Here is the Table (mmol/l)
Meal pre 2hrPP 4hrPP
stew 5.4 10.2 5.9
curry 5.2 4.7 6.6
curried toast 6,1 5,9 5,7


I think the rise at 4hrPP for curry is due to the protein having an effect

In past episodes of stew or curry using non root vegs usually only give me a rise of around 1 or 2 mmol.l at most, so the root veg in stew is a phenomenon for me. I think this shows that if root veggies are cooked, then allowed to rest overnight then the starch converts to resistant starch like rice and bread,
I can have reheated roasties and reheated fresh potato mash. Butter or lard included in their original cooking.

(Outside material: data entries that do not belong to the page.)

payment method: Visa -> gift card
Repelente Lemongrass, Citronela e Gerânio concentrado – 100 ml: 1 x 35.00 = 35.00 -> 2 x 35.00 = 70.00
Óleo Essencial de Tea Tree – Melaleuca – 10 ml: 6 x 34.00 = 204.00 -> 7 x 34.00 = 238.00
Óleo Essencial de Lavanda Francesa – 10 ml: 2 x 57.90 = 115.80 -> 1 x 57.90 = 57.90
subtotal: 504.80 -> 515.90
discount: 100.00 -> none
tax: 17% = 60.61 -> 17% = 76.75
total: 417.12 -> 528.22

I wonder why I never get the same positive result from frozen chips or roasties. I've come to the conclusion that they are only blanched not fully cooked. In my head I image the starch causing the ripening process or maybe the opposite, I guess. Starch dies or fails to convert into sugar, in the first part of the gut. (The process cut out of the body in a bariatric full by-pass).
I wonder if I won't have to reheat after my op. Medically I shouldn't have to. We'll see. Seeing that starch consumption isn't the only reason for type2 diabetes (because i believe is a liver condition).